For the data that follows, report how many lines contain the word "функции", and nothing else.
---------- DATA SHOWN
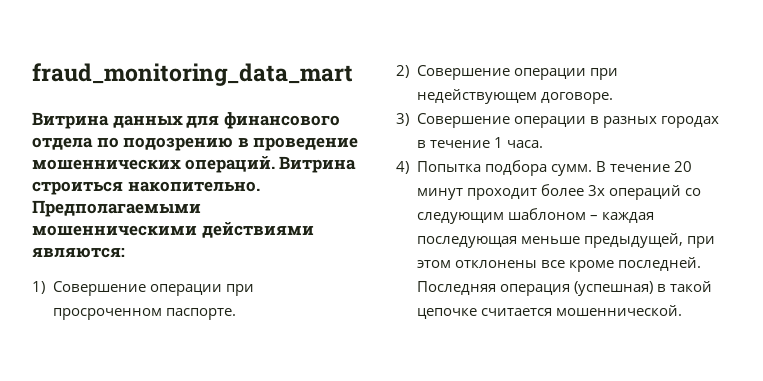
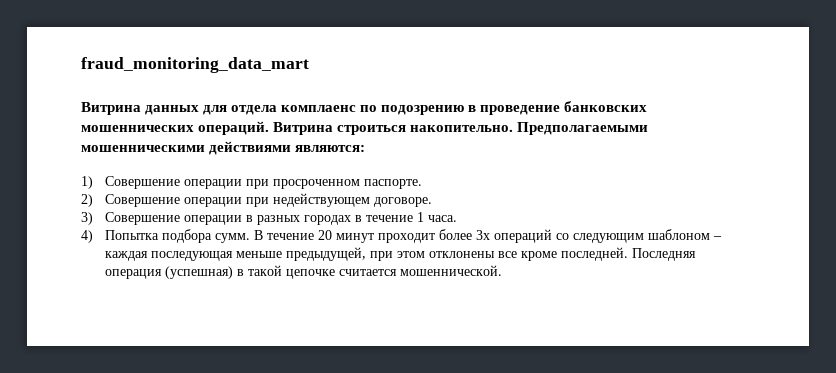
- Витрина данных для финансового отдела по подозрению в проведение мошеннических операций.
+ Витрина данных для отдела комплаенс по подозрению в проведение банковских мошеннических операций.

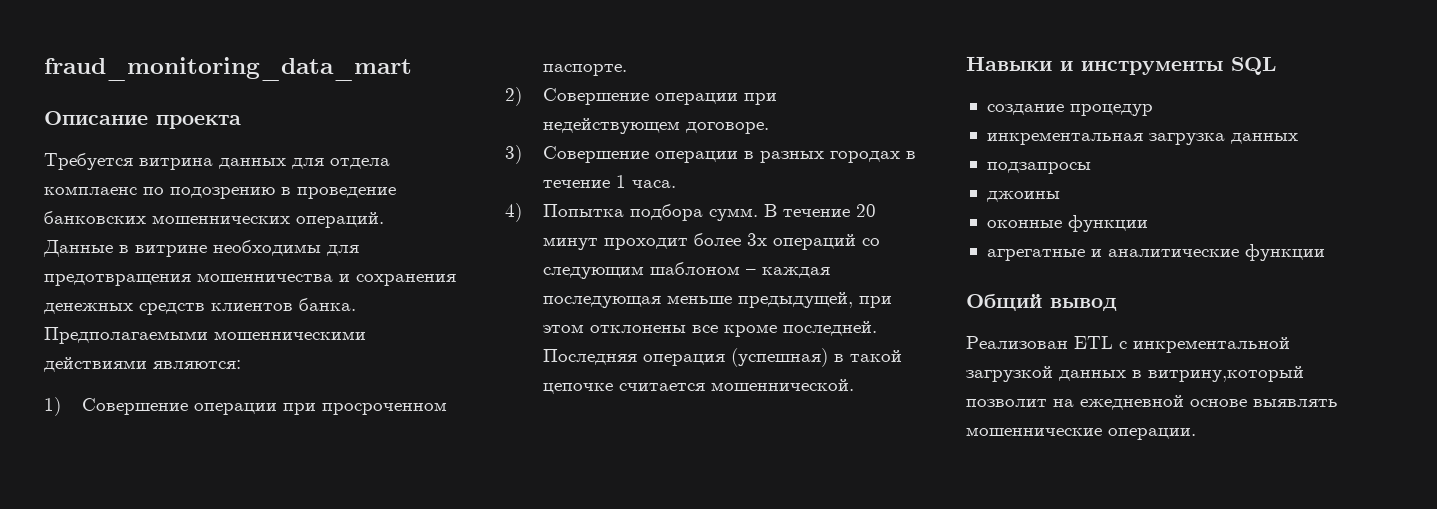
- Витрина данных для отдела комплаенс по подозрению в проведение банковских мошеннических операций.
+ Описание проекта
+ Требуется витрина данных для отдела комплаенс по подозрению в проведение банковских мошеннических операций.
- Витрина строиться накопительно.
+ Данные в витрине необходимы для предотвращения мошенничества и сохранения денежных средств клиентов банка.
+ Навыки и инструменты SQL
+ создание процедур
+ инкрементальная загрузка данных
+ подзапросы
+ джоины
+ оконные функции
+ агрегатные и аналитические функции
+ Общий вывод
+ Реализован ETL с инкрементальной загрузкой данных в витрину,который позволит на ежедневной основе выявлять мошеннические операции.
--------------------
YOUR SOLUTION – 2